Siegerehrung für Auroras Encores Erfolg im Grand National Chase in Aintree: Trainerin Sue Smith und Besitzer Jim Beaumont. www.galoppfoto.de - Petr GuthSiegerehrung für Auroras Encores Erfolg im Grand National Chase in Aintree: Trainerin Sue Smith und Besitzer Jim Beaumont. www.galoppfoto.de - Petr Guth

Die beste Nachricht war natürlich, dass es keine größeren Unfälle gab und alle Pferde gesund blieben, von 40 gestarteten Pferden kamen 17 mit ihrem Reiter ins Ziel. Der Jubel, der ausbrach, als alle Pferde Becher´s Brook fehlerfrei überwanden, war lauter als der für den Sieger; bei dessen Quote stand er natürlich nicht gerade auf dem Wettschein vieler Zocker. Cappa Blue, im letzten Jahr Vierter, wurde 2013 nun Zweiter, Trainer Evan Williams stellte damit im fünften Jahr in Folge in platziertes Pferd in diesem Rennen, nachdem in den letzen Jahren der alte Haudegen State of Play in den selben Farben ohne den vollen Erfolg so große Rennen lief. Dritter wurde Teaforthree aus dem Rebecca Curtis-Stall, wie Evan Williams aus Wales stammend. Offiziell gab es zwei Stürze, die anderen Pferde wurden von ihren Jockeys vorzeitig angehalten. So wurde deutlich, dass durch die bereits in der letzten Ausgabe der Turf-Times angesprochenen Veränderungen durchaus mehr Starter das Ziel erreichen. Gleichzeitig wurde aber auch deutlich, dass das Rennen nach wie vor ein harter Ausdauer-Test für Pferd und Reiter ist, und das soll es ja auch sein. Vielseitigkeits-Veranstaltungen in Luhmühlen oder Burghley, oder gar Distanz-Ritte in der Wüste,  verlangen sicher noch ganz andere Reserven von den vierbeinigen Athleten.

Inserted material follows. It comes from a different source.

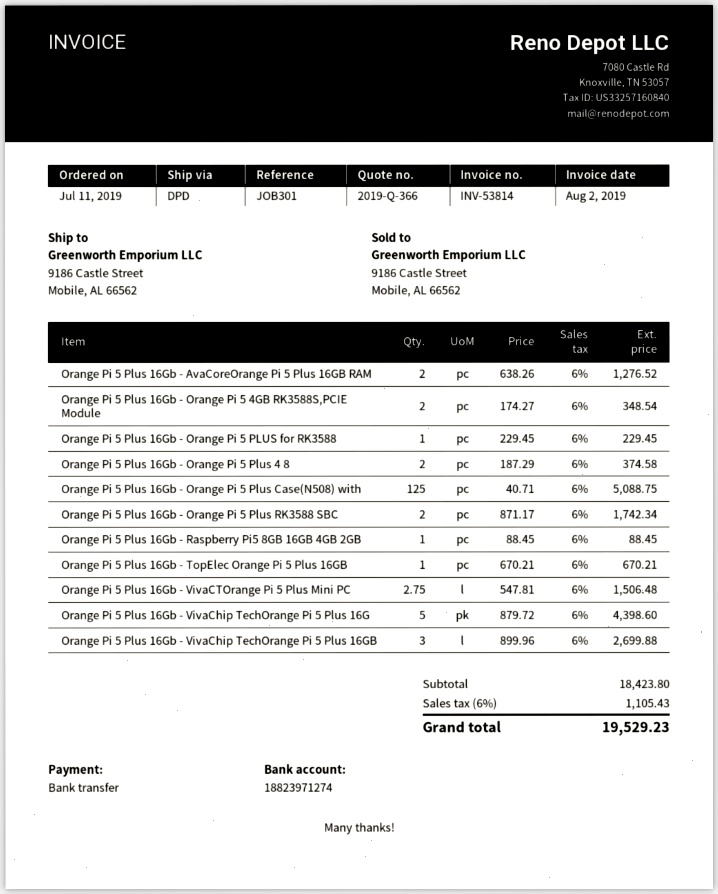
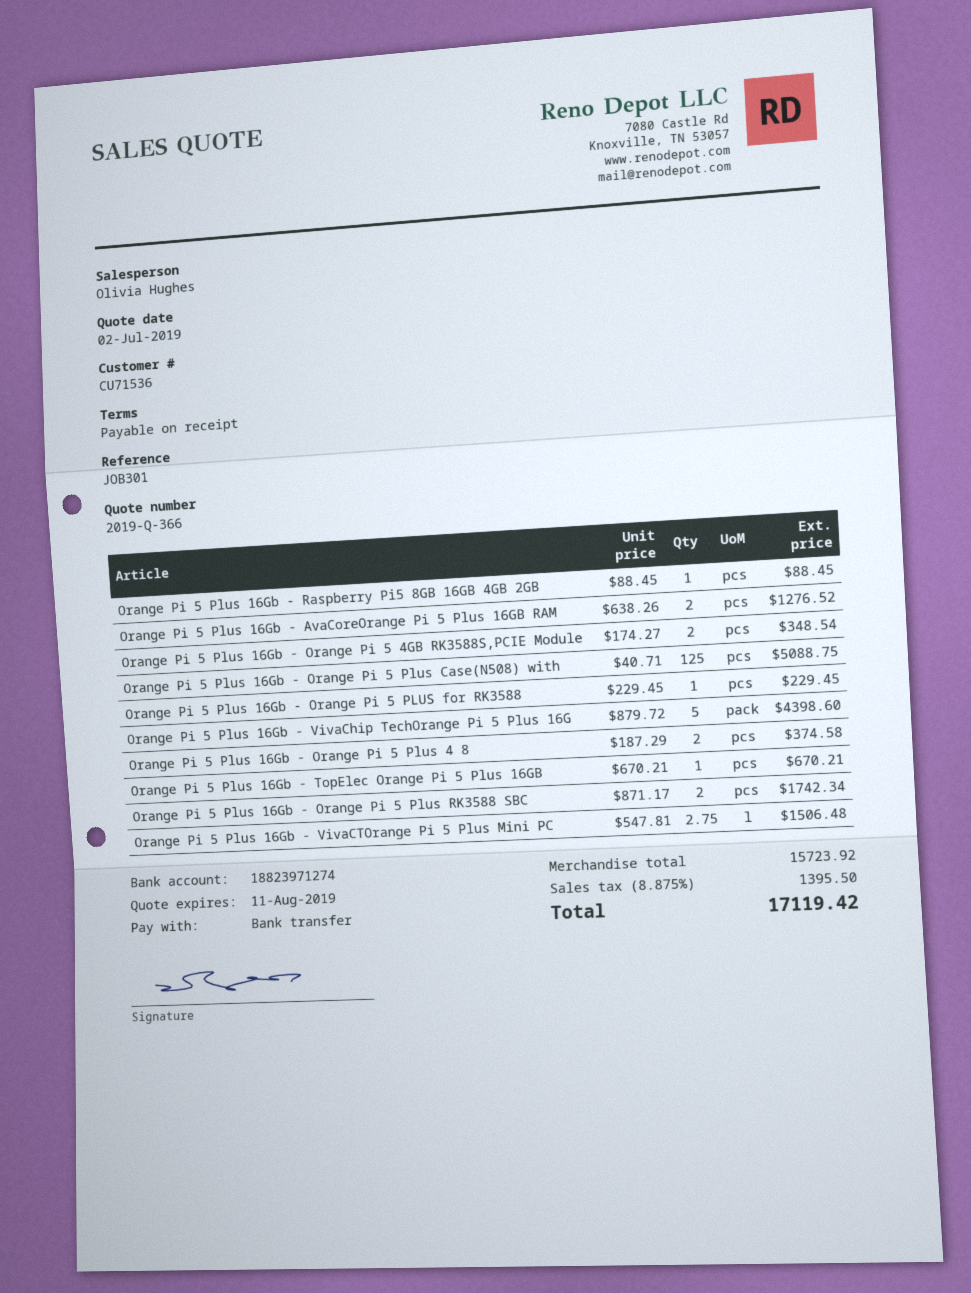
Orange Pi 5 Plus 16Gb - VivaChip TechOrange Pi 5 Plus 16GB: 3 x 899.96 = 2699.88 -> none
subtotal: 18423.80 -> 15723.92
tax: 6% = 1105.43 -> 8.875% = 1395.50
total: 19529.23 -> 17119.42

Premiere für den Grand National-Sieger: Frisch und munter präsentiert sich Auroras Encore mit Ryan Mania am Samstag nach den Rennen dem (noch nüchternen) verbliebenen Publikum. www.galoppfoto.de - John-James ClarkPremiere für den Grand National-Sieger: Frisch und munter präsentiert sich Auroras Encore mit Ryan Mania am Samstag nach den Rennen dem (noch nüchternen) verbliebenen Publikum. www.galoppfoto.de - John-James Clark

Der Sieger, dies eine Neuerung und wirklich eine wunderbare Idee der Veranstalter, wurde nach den Rennen am Samstag dem noch verbliebenen (oder nüchternen) Publikum vor den Tribünen präsentiert, und präsentieren tat sich Auroras Encore von seiner allerbesten Seite. Frisch „wie Larry“ wollte der Wallach entweder fressen oder sich bewegen, aber keinesfalls still stehen und für Bilder postieren. Zusammen mit Jockey Ryan Mania, der ja leider direkt am nächsten Tag in Hexham nach einem schweren Sturz per Helikopter in ein Krankenhaus geflogen werden musste (inzwischen aber schon wieder entlassen werden konnte und in einer Parade den Bewohnern seines Heimatortes präsentiert wurde), stellte sich Auroras Encore dann aber mehr oder weniger geduldig den noch verbliebenen Photographen und den Rennsport-Fans. Das Grand National ist eine Institution. Die gemeinsamen Anstrengungen von Veranstaltern und Aktiven hat nun sichergestellt, dass es dieses Rennen – zu Recht - noch lange geben wird.